In-Plan ROTH conversions

As a result of the dreaded fiscal cliff negotiations, on January 1, 2013, Congress passed the American Taxpayer Relief Act of 2012.  One of the provisions of this bill was to expand in-plan Roth conversions.  These new provisions may appeal to individuals who expect their tax rates to increase or to wealthy individuals who want to leave their retirement accounts to heirs. 
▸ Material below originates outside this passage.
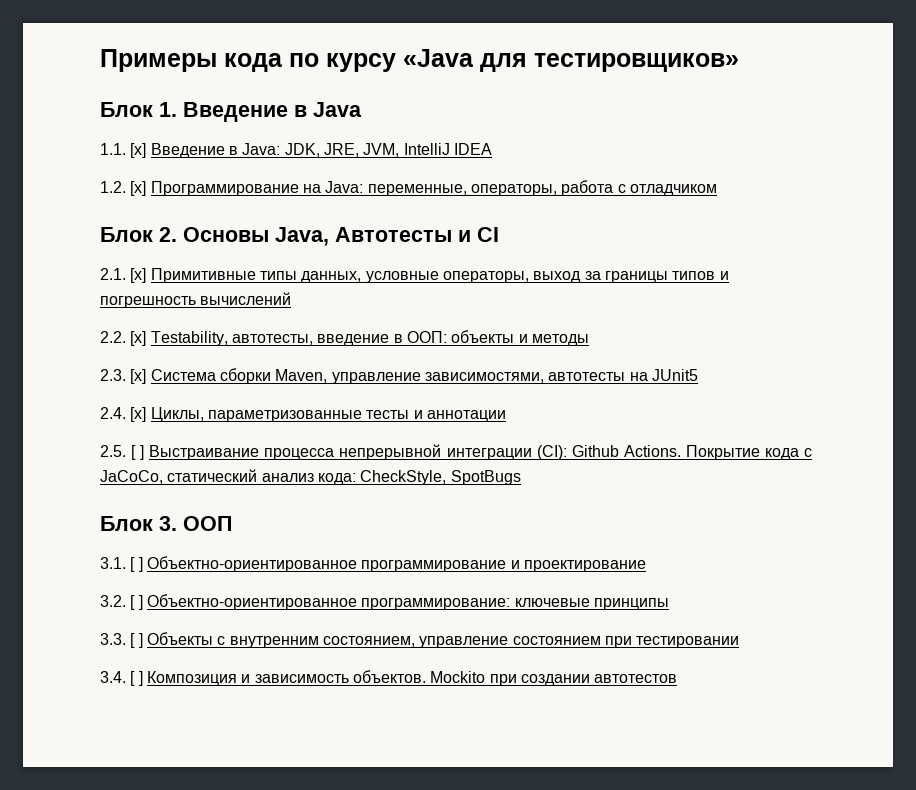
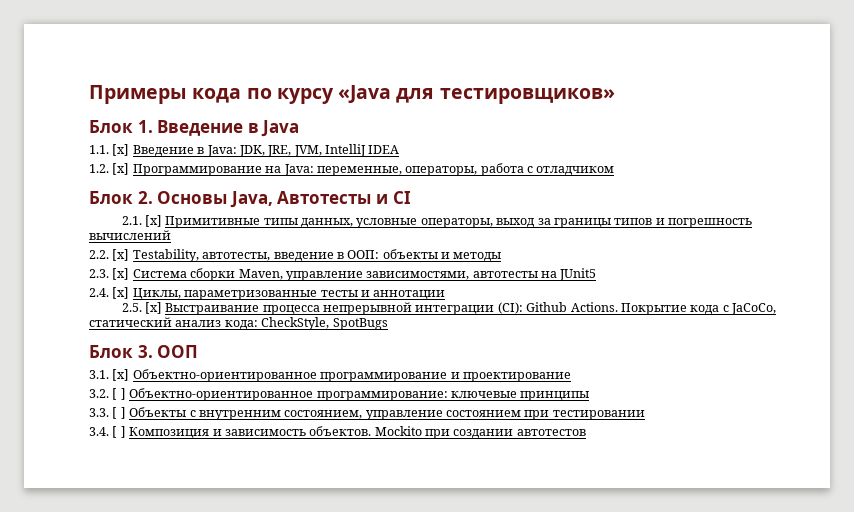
[131,445,145,460] [ ] -> [144,302,162,314] [x]
[130,557,143,572] [ ] -> [112,369,130,381] [x]

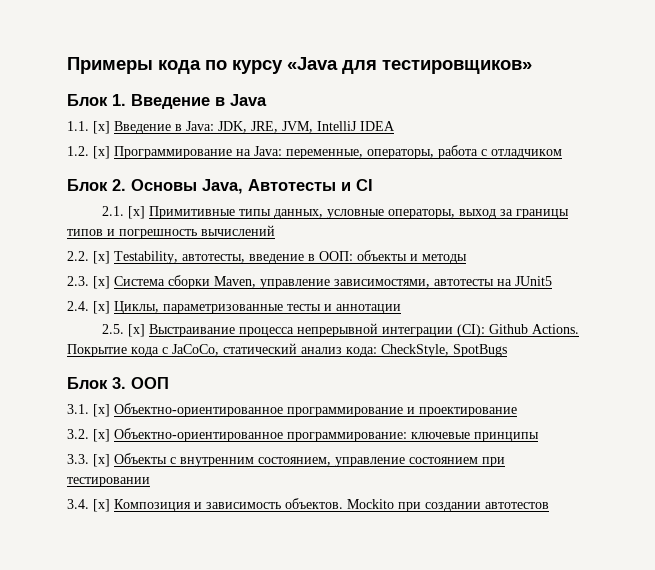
[112,388,126,400] [ ] -> [93,429,110,442] [x]
[112,407,126,419] [ ] -> [93,454,110,467] [x]
[112,426,126,438] [ ] -> [93,499,110,512] [x]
In-plan Roth conversions were first introduced in 2010.  At the time the Small Business Jobs and Credit Act was passed to allow plan sponsors to permit 401(k), 403(b), or 457 plan participants to convert employee pre-tax accounts to Roth accounts.  However, this conversion feature was limited to amounts that were currently eligible for distribution from the plan.  Generally, this limited most active participants to only being able to do an in-plan Roth conversion if they were eligible to take a 59 ½ in-service distribution.

The American Taxpayer Relief Act greatly expands a participant’s ability to do an in-plan Roth conversion.  Instead of being limited to amounts that would be otherwise eligible for a distribution, the new legislation allows for in-plan Roth conversion of any employee contribution accounts.  Under the law any Roth conversions will be taxed in the year of the conversion.  This is a change from the prior legislation which allowed taxes from a Roth conversion to be paid over a two year period.

It is important to note that in order for a plan sponsor to allow in-plan Roth conversions their plan document must allow for Roth contributions and must be formally amended to permit in-plan Roth conversions.